Claiming descent from Genghis Khan, the young Zahir-ud-din Muhammad was directly descended from the Turkic-Mongol conqueror Tamurlane (Timur). The family had lost much of Tamurlane’s empire, so he was for much of his youth a king without a kingdom. Called Babur by tribesmen unable to pronounce his real name, he inherited the tiny central Asian state of Fergana at the age of twelve. Having fended off his uncles’ attempts to unseat him, Babur set out to conquer neighboring Samarkand. The fifteen-year-old prince miscalculated. In his absence rebellion at home robbed him of Fergana, and when he marched back to reclaim it, his troops deserted Samarkand, depriving him of that too. “It came very hard on me,” Babur later recalled of his nomad years. “I could not help crying a good deal.”

Defeat strengthened Babur’s resolve. By 1504 the hardened warrior had secured himself the kingdom of Kabul in today’s Afghanistan. From there he looked east into Hindustan’s vast lands. After several attempts, Babur finally triumphed in 1526 at the Battle of Panipat, where his 12,000 men routed the sultan of Delhi’s 100,000-strong army. Over the next three years he defeated the Rajputs, the Afghans and the sultan of Bengal, to become the unchallenged ruler of Hindustan—today’s India. Thus did this descendant of Tamurlane carve out what was to become known as the Mughal empire, after the Persian word for Mongol.

Babur ascribed his astounding victories to “the fountain of the favor and mercy of God.” Weaponry helped. Babur introduced to India the matchlock musket and the cannon, although initially they only earned him ridicule. As Babur’s tally of victories attests, it soon became clear that with effective firepower his almost absurdly small armies could make huge inroads against opponents with a vast numerical superiority.

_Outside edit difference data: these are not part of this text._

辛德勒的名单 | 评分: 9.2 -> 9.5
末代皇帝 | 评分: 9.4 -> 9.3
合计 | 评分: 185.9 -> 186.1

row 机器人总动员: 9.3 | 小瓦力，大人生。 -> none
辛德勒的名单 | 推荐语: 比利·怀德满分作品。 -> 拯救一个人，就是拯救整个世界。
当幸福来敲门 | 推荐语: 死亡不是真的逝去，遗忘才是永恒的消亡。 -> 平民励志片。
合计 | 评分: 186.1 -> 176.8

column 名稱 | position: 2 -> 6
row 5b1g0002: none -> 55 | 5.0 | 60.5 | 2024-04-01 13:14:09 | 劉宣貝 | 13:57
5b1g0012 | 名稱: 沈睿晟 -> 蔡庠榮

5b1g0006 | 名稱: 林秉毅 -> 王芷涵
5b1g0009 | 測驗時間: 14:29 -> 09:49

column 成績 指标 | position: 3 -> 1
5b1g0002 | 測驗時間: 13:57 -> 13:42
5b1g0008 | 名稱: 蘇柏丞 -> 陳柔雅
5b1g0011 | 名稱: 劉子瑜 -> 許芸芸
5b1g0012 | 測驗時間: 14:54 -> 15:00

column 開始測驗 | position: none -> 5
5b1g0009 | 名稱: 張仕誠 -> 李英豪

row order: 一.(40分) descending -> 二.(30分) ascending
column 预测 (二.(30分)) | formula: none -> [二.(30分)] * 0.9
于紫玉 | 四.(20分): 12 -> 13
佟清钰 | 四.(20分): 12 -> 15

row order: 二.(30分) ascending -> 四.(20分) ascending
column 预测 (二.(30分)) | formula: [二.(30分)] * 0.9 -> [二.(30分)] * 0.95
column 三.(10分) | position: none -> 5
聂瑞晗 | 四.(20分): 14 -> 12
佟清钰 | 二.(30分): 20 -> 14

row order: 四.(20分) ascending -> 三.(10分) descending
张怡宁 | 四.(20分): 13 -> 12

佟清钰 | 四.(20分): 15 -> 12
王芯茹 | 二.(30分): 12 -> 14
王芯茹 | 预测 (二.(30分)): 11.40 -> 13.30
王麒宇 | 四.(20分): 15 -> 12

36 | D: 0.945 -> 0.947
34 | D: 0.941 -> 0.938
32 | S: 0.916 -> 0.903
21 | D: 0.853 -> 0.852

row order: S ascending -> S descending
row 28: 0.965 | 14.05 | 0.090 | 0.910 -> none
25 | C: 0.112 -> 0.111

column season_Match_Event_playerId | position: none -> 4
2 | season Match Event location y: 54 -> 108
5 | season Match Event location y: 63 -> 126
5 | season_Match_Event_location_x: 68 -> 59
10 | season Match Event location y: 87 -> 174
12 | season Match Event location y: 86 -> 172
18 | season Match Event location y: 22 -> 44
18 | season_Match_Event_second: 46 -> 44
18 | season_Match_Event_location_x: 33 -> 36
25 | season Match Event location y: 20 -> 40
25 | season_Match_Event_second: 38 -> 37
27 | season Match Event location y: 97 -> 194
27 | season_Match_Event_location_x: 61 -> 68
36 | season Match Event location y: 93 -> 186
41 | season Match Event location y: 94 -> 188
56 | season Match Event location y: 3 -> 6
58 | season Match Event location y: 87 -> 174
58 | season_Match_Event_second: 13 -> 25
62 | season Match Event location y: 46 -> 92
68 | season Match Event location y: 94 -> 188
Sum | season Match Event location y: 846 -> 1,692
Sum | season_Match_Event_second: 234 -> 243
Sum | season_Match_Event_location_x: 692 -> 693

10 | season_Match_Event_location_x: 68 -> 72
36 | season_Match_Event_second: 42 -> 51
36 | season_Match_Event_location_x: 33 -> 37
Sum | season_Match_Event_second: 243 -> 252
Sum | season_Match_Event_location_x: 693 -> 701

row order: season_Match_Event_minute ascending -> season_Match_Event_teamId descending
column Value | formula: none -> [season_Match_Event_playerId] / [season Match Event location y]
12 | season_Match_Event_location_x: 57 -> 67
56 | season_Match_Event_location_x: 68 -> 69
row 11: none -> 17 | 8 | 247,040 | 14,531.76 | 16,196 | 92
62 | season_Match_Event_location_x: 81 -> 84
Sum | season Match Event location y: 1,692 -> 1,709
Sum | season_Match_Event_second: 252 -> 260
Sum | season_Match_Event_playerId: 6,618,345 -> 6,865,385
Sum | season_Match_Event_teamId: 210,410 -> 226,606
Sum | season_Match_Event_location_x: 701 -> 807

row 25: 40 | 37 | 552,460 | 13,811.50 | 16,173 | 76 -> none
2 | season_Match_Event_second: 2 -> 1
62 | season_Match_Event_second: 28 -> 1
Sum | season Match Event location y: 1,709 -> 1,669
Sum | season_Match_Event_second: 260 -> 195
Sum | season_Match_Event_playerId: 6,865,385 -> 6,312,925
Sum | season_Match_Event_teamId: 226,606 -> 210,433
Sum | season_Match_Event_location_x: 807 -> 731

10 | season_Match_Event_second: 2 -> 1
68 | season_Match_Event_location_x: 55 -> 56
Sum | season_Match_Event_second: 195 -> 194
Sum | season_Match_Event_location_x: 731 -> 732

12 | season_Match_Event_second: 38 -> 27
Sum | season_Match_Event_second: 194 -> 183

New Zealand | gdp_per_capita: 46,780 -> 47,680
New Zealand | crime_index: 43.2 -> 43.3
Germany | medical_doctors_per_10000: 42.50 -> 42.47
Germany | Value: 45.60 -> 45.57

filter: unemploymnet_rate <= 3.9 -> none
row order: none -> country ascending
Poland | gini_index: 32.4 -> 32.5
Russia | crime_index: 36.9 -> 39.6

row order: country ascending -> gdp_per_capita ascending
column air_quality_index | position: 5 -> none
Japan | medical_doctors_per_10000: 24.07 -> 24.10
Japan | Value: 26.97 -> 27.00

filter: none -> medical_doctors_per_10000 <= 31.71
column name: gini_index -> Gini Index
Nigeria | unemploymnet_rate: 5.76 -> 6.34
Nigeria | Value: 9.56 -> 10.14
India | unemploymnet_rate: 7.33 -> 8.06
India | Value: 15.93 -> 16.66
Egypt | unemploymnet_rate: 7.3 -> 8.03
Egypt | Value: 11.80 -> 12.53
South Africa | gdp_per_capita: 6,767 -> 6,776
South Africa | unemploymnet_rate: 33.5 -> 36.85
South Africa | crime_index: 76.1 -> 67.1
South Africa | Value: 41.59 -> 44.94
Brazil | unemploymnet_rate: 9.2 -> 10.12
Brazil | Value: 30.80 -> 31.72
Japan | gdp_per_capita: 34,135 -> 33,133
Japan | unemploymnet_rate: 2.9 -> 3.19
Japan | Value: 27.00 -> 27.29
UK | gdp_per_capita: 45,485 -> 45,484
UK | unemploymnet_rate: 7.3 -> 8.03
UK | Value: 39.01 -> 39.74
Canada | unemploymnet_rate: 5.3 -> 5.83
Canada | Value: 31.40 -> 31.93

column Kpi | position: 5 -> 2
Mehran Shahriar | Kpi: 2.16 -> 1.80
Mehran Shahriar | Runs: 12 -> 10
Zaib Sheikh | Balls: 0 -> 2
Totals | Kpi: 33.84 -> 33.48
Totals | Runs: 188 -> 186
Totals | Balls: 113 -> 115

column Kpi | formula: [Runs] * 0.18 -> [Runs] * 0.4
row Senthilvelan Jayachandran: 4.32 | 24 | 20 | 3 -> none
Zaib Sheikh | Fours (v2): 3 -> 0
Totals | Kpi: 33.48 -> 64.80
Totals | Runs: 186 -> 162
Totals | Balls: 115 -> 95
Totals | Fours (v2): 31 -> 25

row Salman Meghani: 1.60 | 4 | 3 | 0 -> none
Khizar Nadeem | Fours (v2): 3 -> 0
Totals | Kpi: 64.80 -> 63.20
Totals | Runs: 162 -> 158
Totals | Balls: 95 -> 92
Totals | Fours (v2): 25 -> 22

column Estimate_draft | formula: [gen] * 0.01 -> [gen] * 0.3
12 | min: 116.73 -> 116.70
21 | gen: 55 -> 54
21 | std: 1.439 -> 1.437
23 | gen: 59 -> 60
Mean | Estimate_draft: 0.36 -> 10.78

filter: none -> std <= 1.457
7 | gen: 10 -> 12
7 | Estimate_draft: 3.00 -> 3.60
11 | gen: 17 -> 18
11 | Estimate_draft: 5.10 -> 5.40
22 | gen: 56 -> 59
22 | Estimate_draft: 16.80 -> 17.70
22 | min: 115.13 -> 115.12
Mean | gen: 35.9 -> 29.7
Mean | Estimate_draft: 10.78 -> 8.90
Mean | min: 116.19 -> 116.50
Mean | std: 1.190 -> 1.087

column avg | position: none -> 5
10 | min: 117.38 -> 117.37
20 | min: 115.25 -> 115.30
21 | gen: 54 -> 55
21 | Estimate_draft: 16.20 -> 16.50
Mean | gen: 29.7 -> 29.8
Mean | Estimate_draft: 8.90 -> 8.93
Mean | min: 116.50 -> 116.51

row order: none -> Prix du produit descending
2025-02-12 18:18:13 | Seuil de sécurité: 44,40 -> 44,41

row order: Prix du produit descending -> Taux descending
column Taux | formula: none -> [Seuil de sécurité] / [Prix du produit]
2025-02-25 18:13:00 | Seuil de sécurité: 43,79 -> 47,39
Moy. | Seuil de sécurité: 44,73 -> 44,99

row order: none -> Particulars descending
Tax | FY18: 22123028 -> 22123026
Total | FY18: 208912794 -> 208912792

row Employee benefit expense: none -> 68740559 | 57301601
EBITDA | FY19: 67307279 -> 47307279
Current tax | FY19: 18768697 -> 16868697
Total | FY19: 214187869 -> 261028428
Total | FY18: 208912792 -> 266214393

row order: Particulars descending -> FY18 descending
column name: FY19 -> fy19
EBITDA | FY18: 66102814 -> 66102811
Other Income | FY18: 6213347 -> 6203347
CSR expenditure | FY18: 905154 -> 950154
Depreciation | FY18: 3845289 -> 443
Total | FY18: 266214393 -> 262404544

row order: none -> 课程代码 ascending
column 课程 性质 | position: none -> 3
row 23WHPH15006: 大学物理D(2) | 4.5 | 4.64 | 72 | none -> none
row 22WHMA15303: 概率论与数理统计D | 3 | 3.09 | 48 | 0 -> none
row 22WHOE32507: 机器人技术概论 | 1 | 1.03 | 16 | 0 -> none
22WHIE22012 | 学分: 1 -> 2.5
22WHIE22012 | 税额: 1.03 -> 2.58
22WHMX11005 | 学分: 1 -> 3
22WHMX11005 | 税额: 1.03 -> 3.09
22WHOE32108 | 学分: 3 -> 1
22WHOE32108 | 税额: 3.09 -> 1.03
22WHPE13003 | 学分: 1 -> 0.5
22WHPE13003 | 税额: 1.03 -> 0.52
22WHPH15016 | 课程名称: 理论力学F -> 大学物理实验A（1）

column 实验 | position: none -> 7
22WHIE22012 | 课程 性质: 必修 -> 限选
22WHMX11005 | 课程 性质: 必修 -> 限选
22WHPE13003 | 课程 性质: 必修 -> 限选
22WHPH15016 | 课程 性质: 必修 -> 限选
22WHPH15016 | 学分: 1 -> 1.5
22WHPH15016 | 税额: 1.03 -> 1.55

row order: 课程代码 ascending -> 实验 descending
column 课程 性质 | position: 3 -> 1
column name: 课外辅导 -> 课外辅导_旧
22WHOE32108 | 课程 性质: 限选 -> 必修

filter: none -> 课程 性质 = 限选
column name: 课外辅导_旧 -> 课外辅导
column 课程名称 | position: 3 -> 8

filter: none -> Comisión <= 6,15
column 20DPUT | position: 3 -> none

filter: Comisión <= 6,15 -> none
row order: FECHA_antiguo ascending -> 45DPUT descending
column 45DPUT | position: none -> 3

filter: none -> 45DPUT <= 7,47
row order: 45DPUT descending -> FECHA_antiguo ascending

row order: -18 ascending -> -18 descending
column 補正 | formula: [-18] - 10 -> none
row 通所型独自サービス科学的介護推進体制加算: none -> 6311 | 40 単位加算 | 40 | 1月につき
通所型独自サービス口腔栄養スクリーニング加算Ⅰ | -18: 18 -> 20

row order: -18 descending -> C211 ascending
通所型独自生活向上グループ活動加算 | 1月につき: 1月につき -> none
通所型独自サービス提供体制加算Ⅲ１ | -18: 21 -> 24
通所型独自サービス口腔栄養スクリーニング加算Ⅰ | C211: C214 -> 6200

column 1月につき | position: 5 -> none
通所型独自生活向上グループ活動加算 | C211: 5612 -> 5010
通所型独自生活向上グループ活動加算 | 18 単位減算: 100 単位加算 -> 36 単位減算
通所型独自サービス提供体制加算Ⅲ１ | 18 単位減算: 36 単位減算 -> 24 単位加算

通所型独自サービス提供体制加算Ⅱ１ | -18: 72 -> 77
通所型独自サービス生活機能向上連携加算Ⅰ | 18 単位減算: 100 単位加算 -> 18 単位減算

A supremely well-trained collection of Pashtuns, Persians, Arabs and Chaghatai Turks, Babur’s men revered their consummate commander. He was a warrior of legendary strength—it was reported that he could run up slopes carrying a man on each shoulder, and that he had swum across every major river he had encountered, including the Ganges. The Mughal armies terrified their enemies and not without just cause, for vanquished combatants were beheaded and their heads strung up from parapets. Babur considered his son and heir Humayun’s decision to have 100 prisoners of war shot at Panipat, rather than released or enslaved as was the custom, “an excellent omen.”

In contrast, as a ruler, Babur was merciful. The Muslim emperor ruled over an array of peoples with immense tolerance and respect. He never forced their conversion or sought to alter their practices. Preach Islam “by the sword of love and affection,” he told Humayun, “rather than the sword of tyranny and persecution.” His clarity of vision and his humanity allowed him to see that his vast empire could flourish in all its diversity: “Look at the various characteristics of your people just as characteristics of various seasons,” he told his son. An advocate of justice regardless of race or religion, he hated hypocrisy, describing it as “the lies and flattery of rogues and sycophants.”

Babur’s respect for his conquered lands helped to forge an exquisite and unique culture. Babur brought to India his Timurid inheritance: the skills and practices of the jewel-city of Tamurlane’s old capital, Samarkand. The resulting fusion produced centuries of breathtaking art and architecture, such as the monumental Taj Mahal. Himself a skilled author, calligrapher and composer, Babur initiated his dynasty’s patronage of all these arts. He created magnificent formal gardens as a respite from India’s ferocious heat. They were the first of their kind on the subcontinent, stocked with plants and fruits that he brought from his homelands to the northwest. Buried according to his wishes in the garden of Baghe-Babur in his beloved Kabul, the inscription on Babur’s tomb reads: “If there is a paradise on earth, it is this, it is this, it is this!”